Lean Management Drives Productivity Improvements at AAM

Aug. 1, 2011
An openness to new ideas helps automotive supplier win new business

In 2008, American Axle & Manufacturing’s Three Rivers (Mich.) Manufacturing Facility endured a 97-day strike. Ultimately, the UAW’s Local 2093 decided to separate itself from the national union’s pattern bargaining agreement and agreed on a new contract that substantially reduced the plant’s labor costs. That “landmark” agreement, says plant manager Greg Yezback, “allowed us to insource a tremendous amount of work over the last two years.” In fact, the plant, which makes automotive driveline products, has transferred in 24 salaried employees from other AAM facilities and hired 352 new hourly associates.

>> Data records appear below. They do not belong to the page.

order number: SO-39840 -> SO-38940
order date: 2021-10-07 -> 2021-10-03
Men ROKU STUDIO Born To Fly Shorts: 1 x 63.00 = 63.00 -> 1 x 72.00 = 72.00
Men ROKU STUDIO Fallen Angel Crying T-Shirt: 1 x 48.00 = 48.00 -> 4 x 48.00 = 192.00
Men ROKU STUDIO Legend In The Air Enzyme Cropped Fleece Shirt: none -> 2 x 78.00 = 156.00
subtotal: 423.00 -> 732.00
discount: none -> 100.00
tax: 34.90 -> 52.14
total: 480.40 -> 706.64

When Three Rivers and four other plants were purchased from General Motors in 1994, AAM CEO Richard Dauch immediately set the expectation that AAM would become a world-class manufacturing organization. In 1994, the Three Rivers plant had a customer reject rate of 570 parts per million (PPM). Dauch told the facility the bar was being set at 25 PPM.

“He took the approach of setting stretch goals and challenging the organization to meet goals that maybe we didn’t think we were capable of meeting at the time,” Yezback recalls. But by 2000, the rate had been slashed to 22. Today, it is zero.

The Three Rivers facility is a leader in implementing AAM’s continuous improvement system, called the Lean Manufacturing System. The system is focused on safety, quality, delivery and cost. Managers use value stream maps to optimize an entire value stream rather than simply individual processes. The plant employs lean steering committee meetings to review and update the value stream maps and ensure appropriate progress is being made on key initiatives. Standardized work is used extensively by production workers and management. The plant employs a host of other continuous improvement tools, including level schedules, pull systems, tugger routes, 5S and standardized work audit systems.

Plant officials admit continuous improvement has become more challenging as the facility has driven down defects. In 2007, plant officials began using a high-severity scorecard to focus attention on manufacturing defects assigned a severity number of eight or higher. For anything rated a 10, the plant put in a second level of containment to ensure that they didn’t reach customers.

All the more remarkable, plant quality has improved dramatically while the facility has taken on new business. In 1994, the plant only produced driveshafts. In 2002, the plant began building rear axles. “Through our agreement with the UAW, we were able to bring that axle out of Mexico and build it here at a profit,” Yezback notes. In 2004, the plant brought in a second axle. In July 2010, the plant began producing a front axle. Now, the plant produces all the products that go into a chassis. Moreover, it has added products for commercial vehicles to its existing truck and SUV business.

Plant management is quick to credit the work force with being receptive to new ideas and to doing what it takes to win new business. Employees average 40 hours of training a year and are increasingly cross-trained to provide flexibility in job assignments.

Despite the plant’s continuous improvement progress, Yezback rates it as a 3 or 4 on a scale of 10. “We are constantly learning,” he says. “It makes us focus.”